We have brought an evolutionary approach to this trip's technology - small
changes and updates which should improve things. We are using an updated
version of the Mitsubishi satphone we had last time. That model
(ST-151)weighed in at 25 pounds - 46 in its waterproof case! This time,
thanks to the people at INFOSAT Telecommunications, we have the OmniQuest
(ST-251) from Mitsubishi - at a mere six pounds! The great thing about this
phone which looks like a small laptop is that it is so reliable and easy to
use. We also have twice the transmission speed of last trip - 4800 baud -
not exactly blazing but enough to do the job.
The pictures are taken by Toronto Sun photographer Michael Peake on a
Nikon E3 digital still camera. The great advantage of this camera is that
it uses all NIKON lenses and at their regular focal lengths.
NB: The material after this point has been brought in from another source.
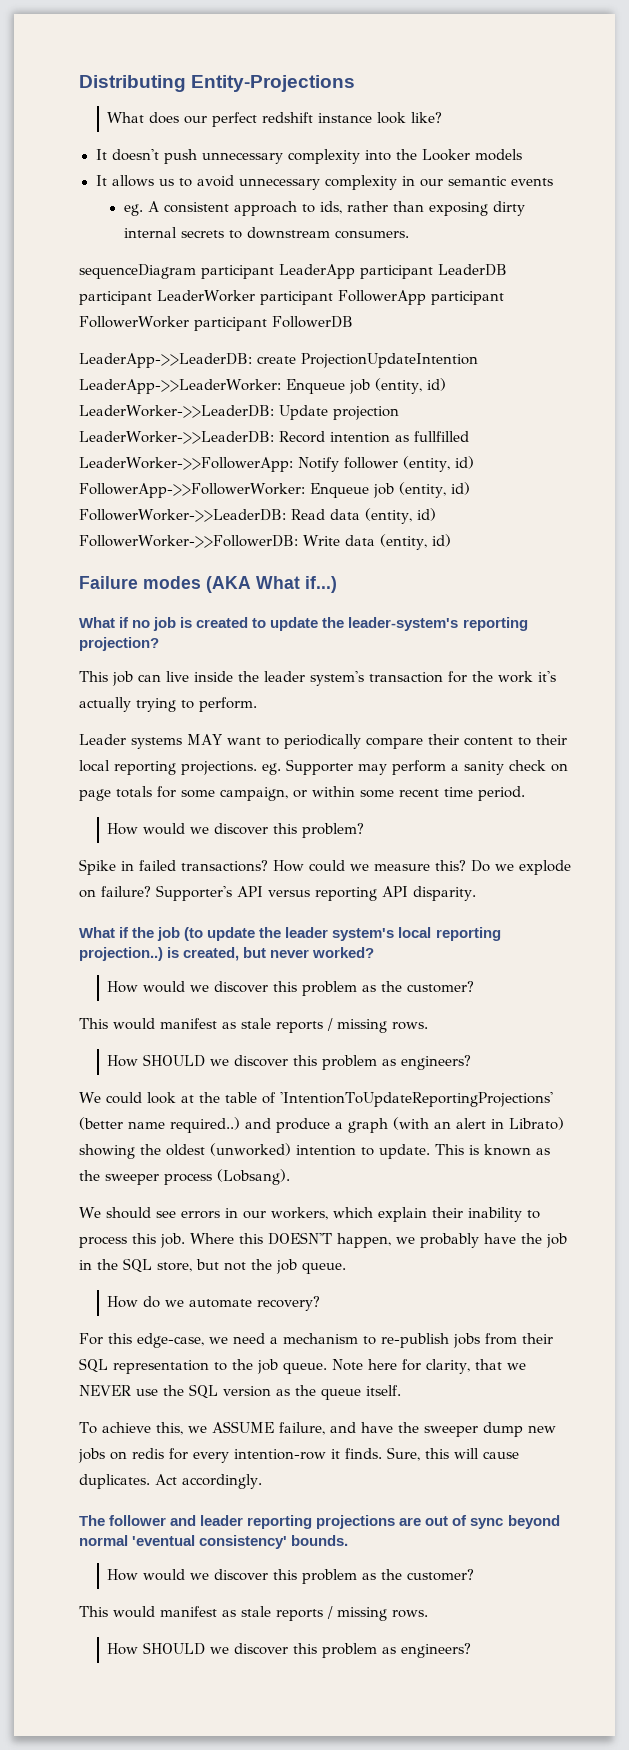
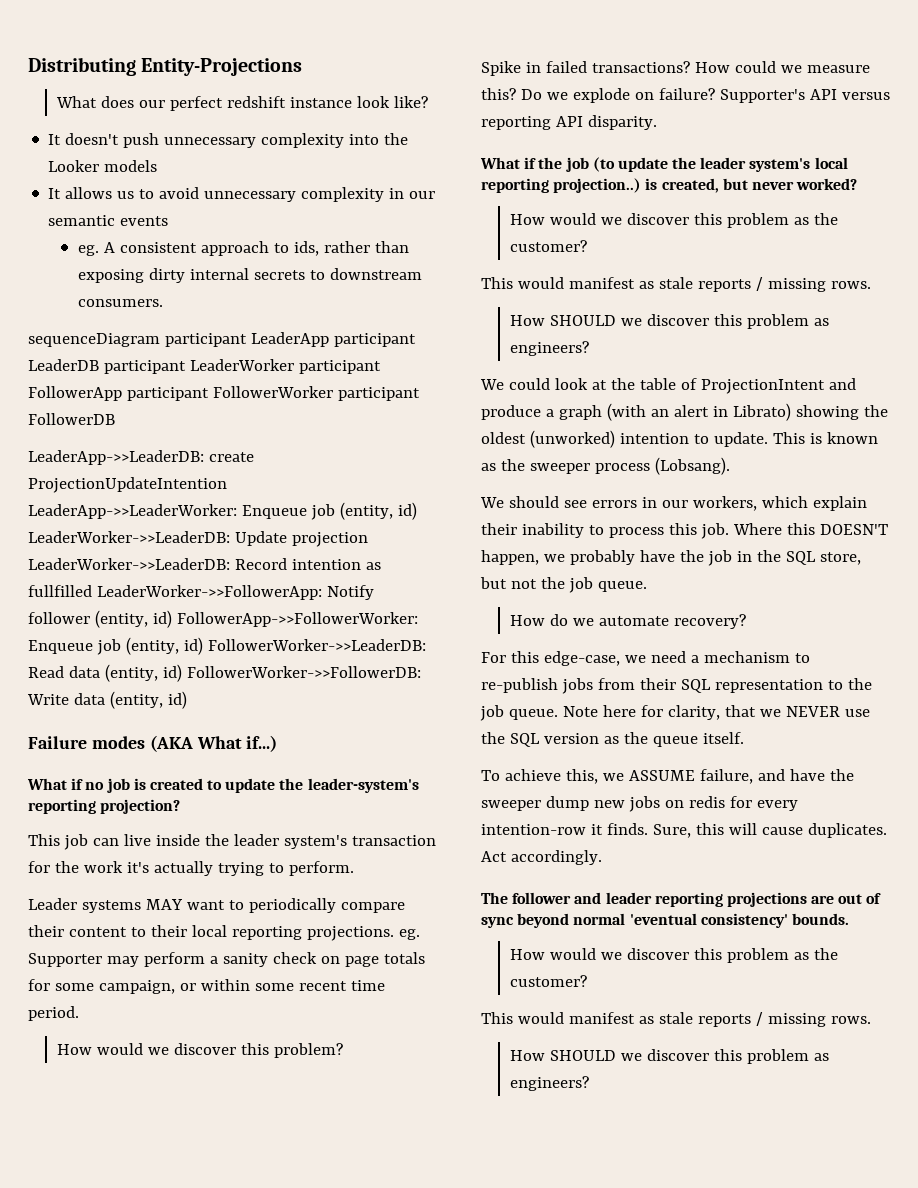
[279,1092,553,1107] [79,1117,240,1133] 'IntentionToUpdateReportingProjections' (better name required..) -> [700,379,825,394] ProjectionIntent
Many high-end
digital cameras have a lens multiplication factor of up to 1.6 times. The
pictures of up to four different file sizes are stored on a small data card
that is put into an APPLE G3 Powerbook computer. The pictures are then
sized for transmission (JPEG) and sent with the stories through the
Like you, we have an ISP, in this case iSTAR whom we use to log on and off with. Our
phone is only 4800 baud so between that and the precious battery time
there's no Internet browsing for us. We are sending the picture and story
files directly to the FTP server using a specific information transfer
program called Fetch. The folks at Canoe simply open the files in the HACC
folder and process them for the pages you see here.
The data which relays to the offices at CANOE through the MSAT satellite,
36,000 km (yes, kilometres!) up in space and to satellite dish in Ottawa. They then patch it
through to the normal phone lines and you end up seeing it here.
The expedition has a solar charging system designed by ENVIRONERGIE of
Quebec with 50% more capacity than last trip. The solar panels will lay on
top of the canoes as we paddle, and charge a gell cell battery (see below)
which in turn powers the satphone, laptops and digital camera. We found one of our biggest battery drains were the two CBC radio interviews we gave. We're ready this year with more power and will talk to CBC Radio's This Morning program once each week.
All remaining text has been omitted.